South DaCola

Prior Restraint at the Sioux Falls City Council meeting

2022-06-14 TenHaken Bunker Ramp Contract Blues

The city council meetings are ran by the chair. Normally that is the mayor who only passes the gavel if he has a conflict, wants to speak on an item or has to cast a tie-breaker vote.

The chair has the ability to stop a speaker or interrupt a speaker. In normal circumstances that would be if someone goes over time limit, is cussing or makes physical threats towards the chair, council, city staff or anybody really.

What the chair SHOULD NOT be doing is stopping or interrupting speakers because of the content of their input, this is prior restraint;

In First Amendment law, prior restraint is government action that prohibits speech or other expression before the speech happens. .

When a speaker is making a point during public input, they have a certain amount of time to do so. (3-5 minutes) during that time it may be the case that a speaker builds a narrative that may have nothing to do with the item they are addressing but telling a story to make the case about the item on the agenda. But that doesn’t even matter. As long as public input is addressing the body about government it doesn’t matter if that narrative is about sewer pipes, teddy bears or hurdy gurdies.

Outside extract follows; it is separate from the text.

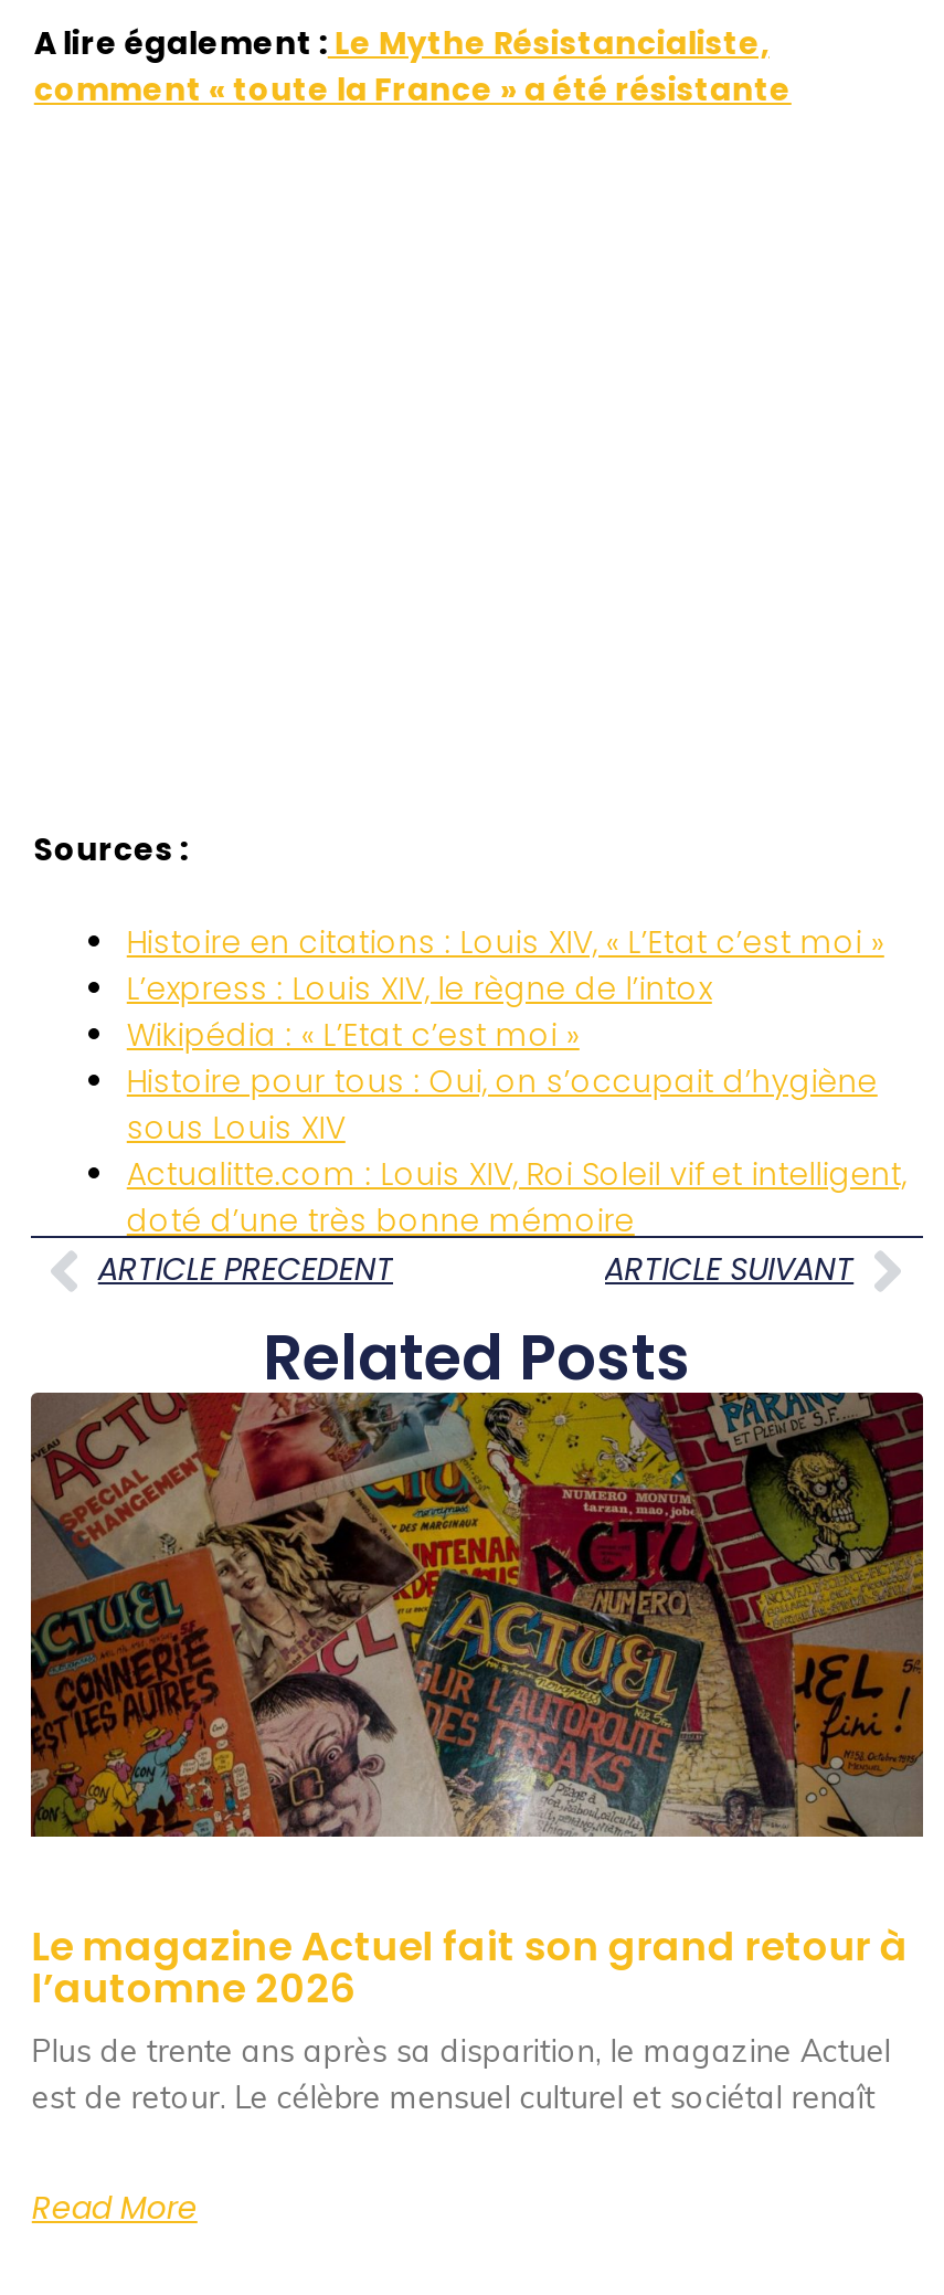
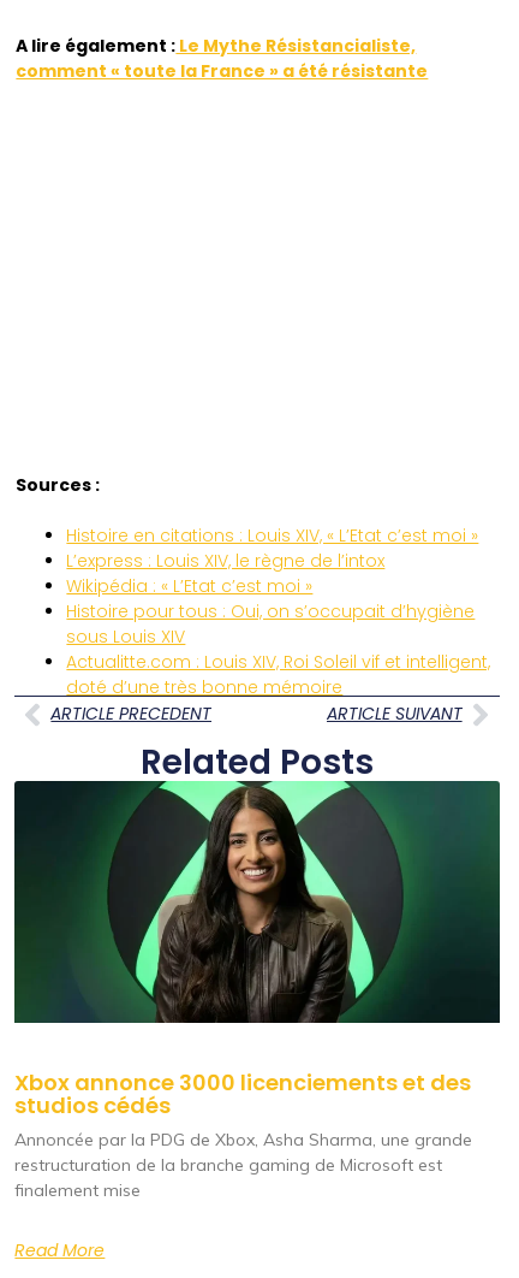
[31,1390,925,2118] [image] | Le magazine Actuel fait son grand retour à | l’automne 2026 | Plus de trente ans après sa disparition, le magazine Actuel | est de retour. Le célèbre mensuel culturel et sociétal renaît -> [14,780,501,1201] [image] | Xbox annonce 3000 licenciements et des | studios cédés | Annoncée par la PDG de Xbox, Asha Sharma, une grande | restructuration de la branche gaming de Microsoft est | finalement mise

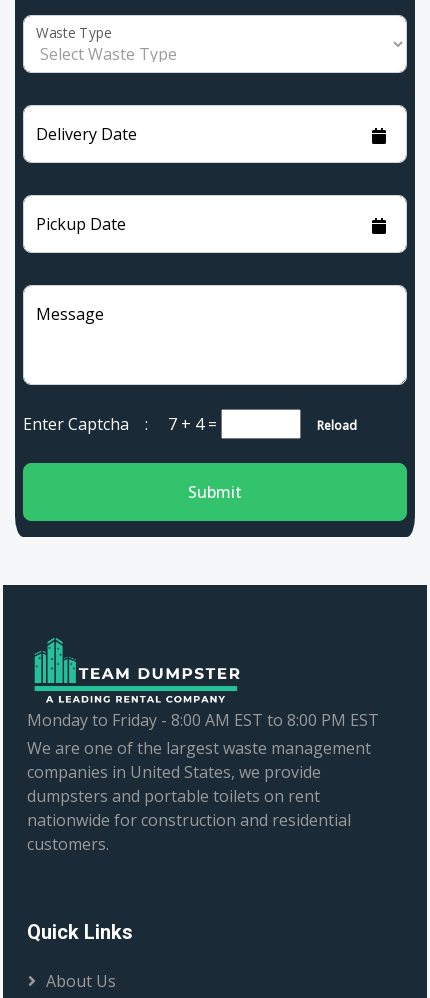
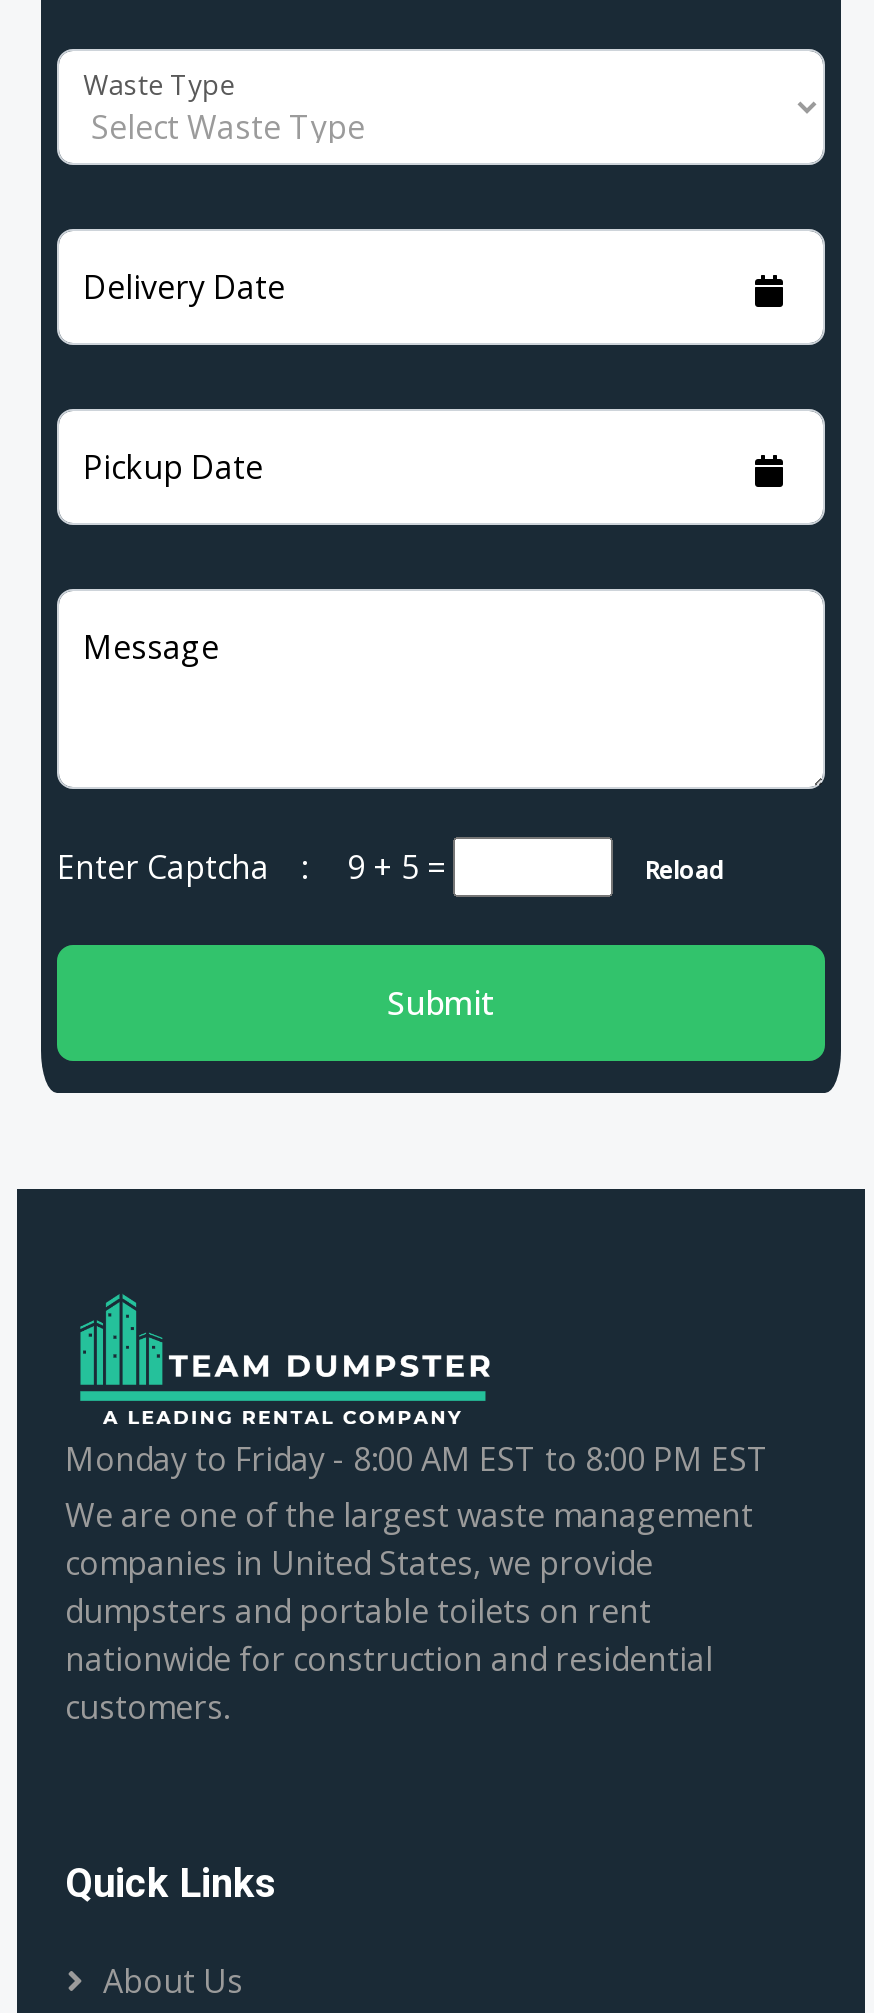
[23,413,221,435] Enter Captcha : 7 + 4 = -> [57,845,453,889] Enter Captcha : 9 + 5 =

In other words it is extremely inappropriate (and unconstitutional) for the chair to cut off or redirect speakers unless they are in violation of decorum that I wrote about earlier.

Lately the Chair (Mayor) of the meeting has been in that habit of trying to redirect speakers if he doesn’t understand or doesn’t like the narrative they are using to build their case. He did it a couple of times Tuesday night and has done it in the past, this is prior restraint and he has been made aware of it.

When former councilor Brekke was on the council she had a long conversation with the city attorney about it, and he seemed to conclude it was just a difference of legal opinion. It is NOT a difference of opinion, it is a violation of Free Speech and the 1st Amendment.

A couple of years ago when I was scolded by the mayor while giving public input (I think it was when I called him a hypocrite . . . several times) a former security officer told me later about the incident that he had NO intention of arresting me or making me leave because I was well within my constitutional rights. I think he said, laughingly, “Calling someone a hypocrite is NOT a physical threat, It’s not even a curse word.”

The scary part about this is that if someone wanted to file a legal complaint against the city because of the chair’s action, they could, and it could be a very easy prosecutable offense. I would never do that, because I am very capable of sticking up for myself and swatting the chair’s interruptions away like flies but it can be very intimidating to someone who has never addressed the council or understands what prior restraint is. In simple terms, it’s bullying.

Somebody asked me after the meeting why does he do that? I guess I could give a hundred answers, but I think this will suffice;

Authoritarian; favoring or enforcing strict obedience to authority, especially that of the government, at the expense of personal freedom.

Some citizens have expressed to me they are disappointed in how supposed non-partisan city government has become so partisan. I don’t see partisanship at all, all I see is Authoritarianism, and it is like a rabid dog.